O desenvolvimento da vacina contra a dengue do Instituto Butantan é prova da competência tecnológica do instituto e demonstra que a ciência brasileira responde aos anseios da sociedade quando têm os recursos necessários. Leia no artigo do dr. Drauzio.
O Instituto Butantan desenvolveu uma vacina contra a dengue que orgulha a ciência brasileira.
No início dos anos 1980, a dengue era uma doença negligenciada: não havia grandes epidemias nem interesse em estudá-la. O panorama foi esse até a comunidade científica se convencer de que o aquecimento do planeta era uma ameaça real e que a proliferação de mosquitos associada a ele poderia causar epidemias pelo mundo.
Essa possibilidade motivou vários virologistas a procurar uma vacina contra a dengue, virose causada por quatro sorotipos próximos, mas distintos do ponto de vista imunológico: os sorotipos 1, 2 3 e 4. As implicações clínicas dessa diversidade são relevantes: a infecção por um deles não confere imunidade cruzada contra os demais. Assim, podemos ter a doença até quatro vezes.
A disparidade entre os vírus criou um desafio: se os quatro sorotipos provocam respostas imunológicas diferentes, como obter proteção contra todos com uma única vacina?

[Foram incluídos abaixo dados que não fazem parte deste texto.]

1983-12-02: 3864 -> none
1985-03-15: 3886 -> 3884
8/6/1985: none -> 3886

Um dos cientistas que se interessaram por esses problemas foi Steven Whitehead, virologista dos National Institutes of Health (NIH), que criou culturas dos quatro vírus mantidas a menos 70º Celsius, à procura de cepas mutantes atenuadas que levassem a um imunizante eficaz contra cada um deles, para numa segunda etapa juntar os quatro numa vacina única, tetravalente.

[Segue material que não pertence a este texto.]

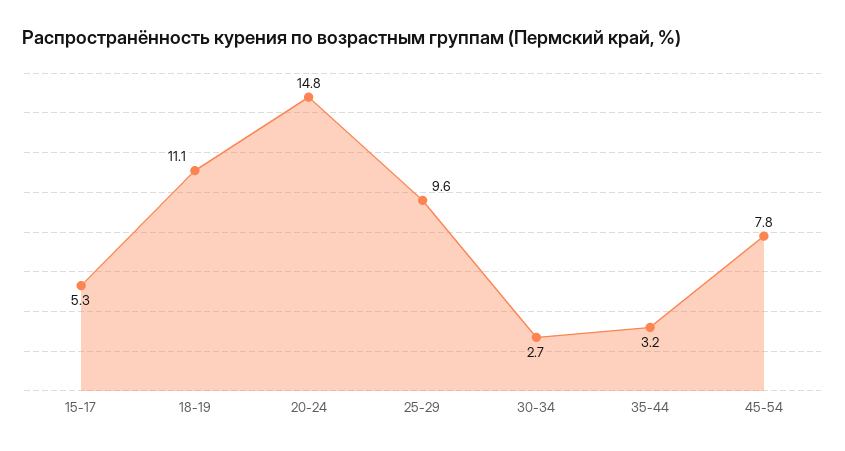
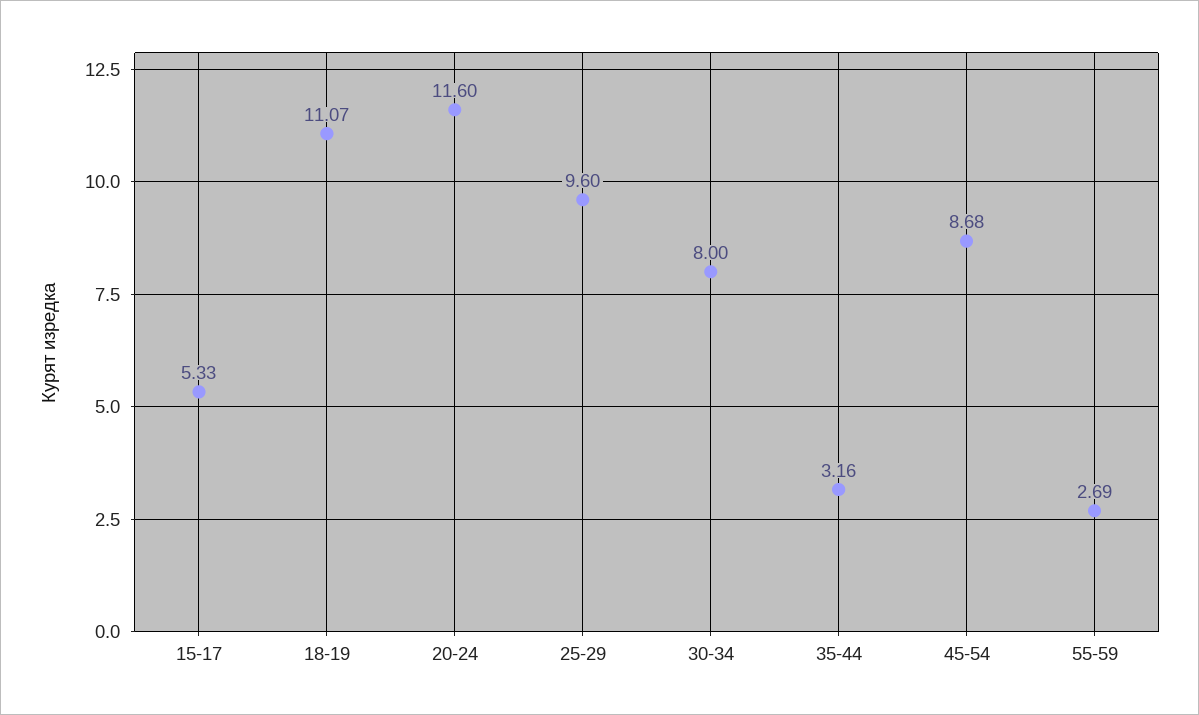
20-24: 14.8 -> 11.6
30-34: 2.7 -> 8
45-54: 7.8 -> 8.68
55-59: none -> 2.69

Àquela altura, entra em cena um dos maiores nomes da ciência brasileira: o saudoso professor Isaias Raw, que trazia em seu currículo a demissão da Universidade de São Paulo durante a ditadura, por atividades supostamente subversivas que, nós, seus alunos jamais testemunhamos.
Com a queda dos militares, conduzido à função de diretor do Instituto Butantan, o professor Isaias percebeu o potencial científico das pesquisas de Whitehead, algumas das quais realizadas em parceria com Anne Durbin, da Universidade Johns Hopkins, que realizou um pequeno estudo fase 1 com uma vacina monovalente que demonstrou eficácia. Com base nesse resultado foi feito um novo fase 1, dessa vez com uma tetravalente
Foi Isaias Raw quem celebrou os acordos com o NIH, para a cessão de direitos e do acesso aos vírus que foram trazidos para o Butantan, onde foram cultivados e liofilizados, passo fundamental para que a futura vacina pudesse ser transportada sem a necessidade de congeladores especiais.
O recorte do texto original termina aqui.